I know I might be asking a lot so if it's not possible then I understand. 

Maybe if another pic of Hardy instead of the one I have, but I do really like this Ross Pearson one.

http://mmabay.co.uk/img/Ross Pearson1.jpg

& Just my name in there somewhere, that would be cool.
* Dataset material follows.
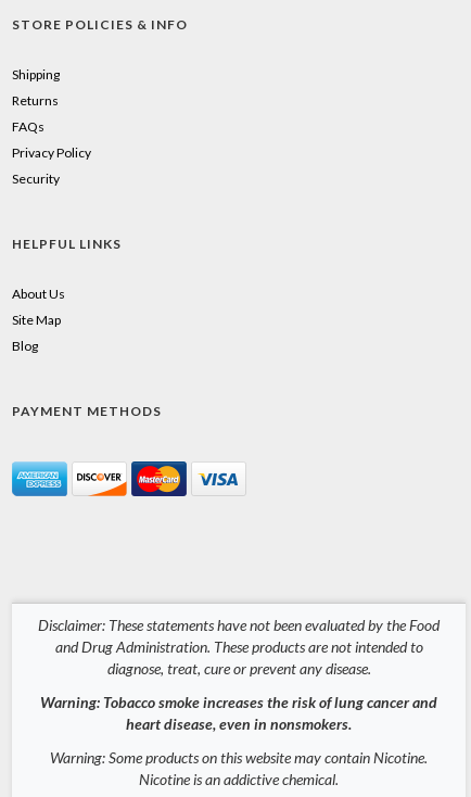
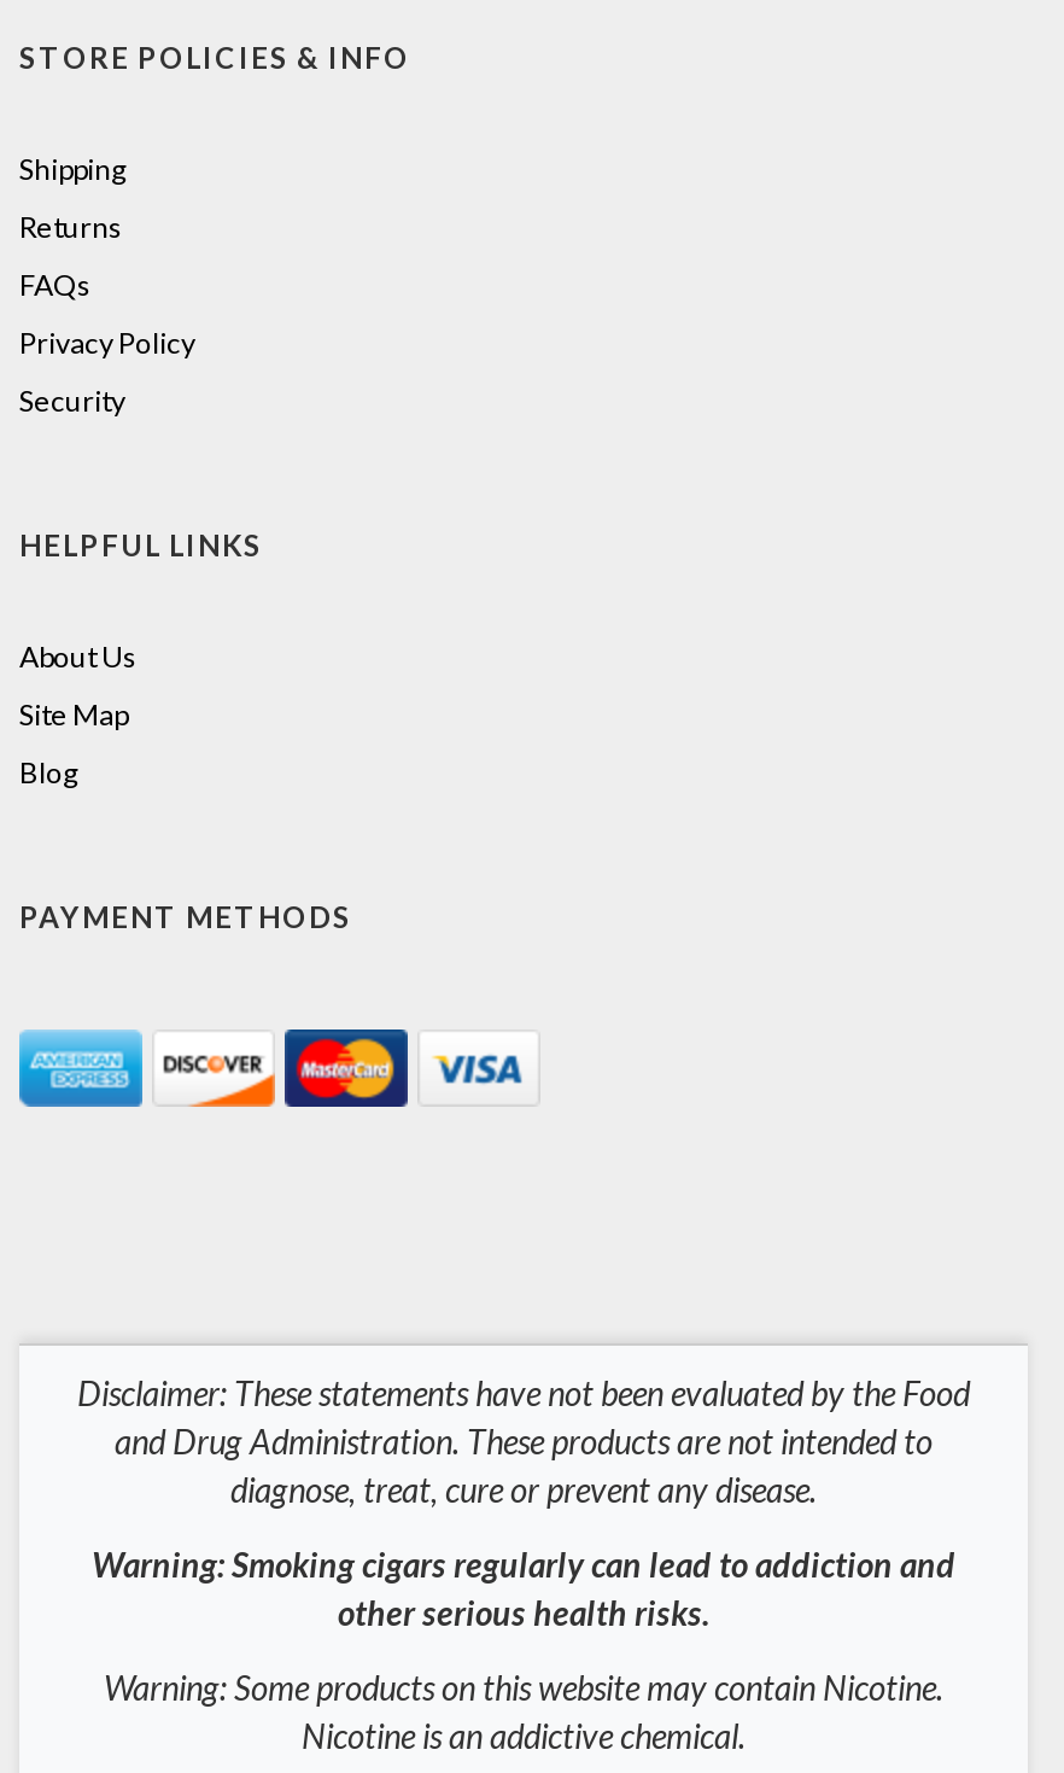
[40,692,437,733] Warning: Tobacco smoke increases the risk of lung cancer and | heart disease, even in nonsmokers. -> [92,1543,955,1632] Warning: Smoking cigars regularly can lead to addiction and | other serious health risks.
I'm not too fussed, whatever you guys could do would be awesome.


----------



## K R Y (Nov 19, 2007)

Sounds good to me, Pearsons the man. I'll see what I can do either later today or over the weekend pal


----------



## LjStronge (Aug 29, 2007)

Sweet, Cheers man!


----------



## K R Y (Nov 19, 2007)

Thought I'd do one straight away!


----------



## LjStronge (Aug 29, 2007)

Sh*t, I can't see it. No idea why?

EDIT*** Scratch what ~I said - I see it

It's awesome man, great work!


----------



## K R Y (Nov 19, 2007)

Glad you like dude, I used http://www.mmaweekly.com/absolutenm/articlefiles/9494-Ross_Pearson-0027.jpg that pic. Same one but alot better quality. In case anyone else is going to take a shot at it


----------



## BobbyCooper (Oct 26, 2009)

Very nice Kry :thumbsup:


----------



## LjStronge (Aug 29, 2007)

Thanks man. Seriously, I think that will do, I'm very happy with it. I'm going to add it now if that's ok.


----------



## K R Y (Nov 19, 2007)

BobbyCooper said:


> Very nice Kry :thumbsup:


Thanks dude!



LjStronge said:


> Thanks man. Seriously, I think that will do, I'm very happy with it. I'm going to add it now if that's ok.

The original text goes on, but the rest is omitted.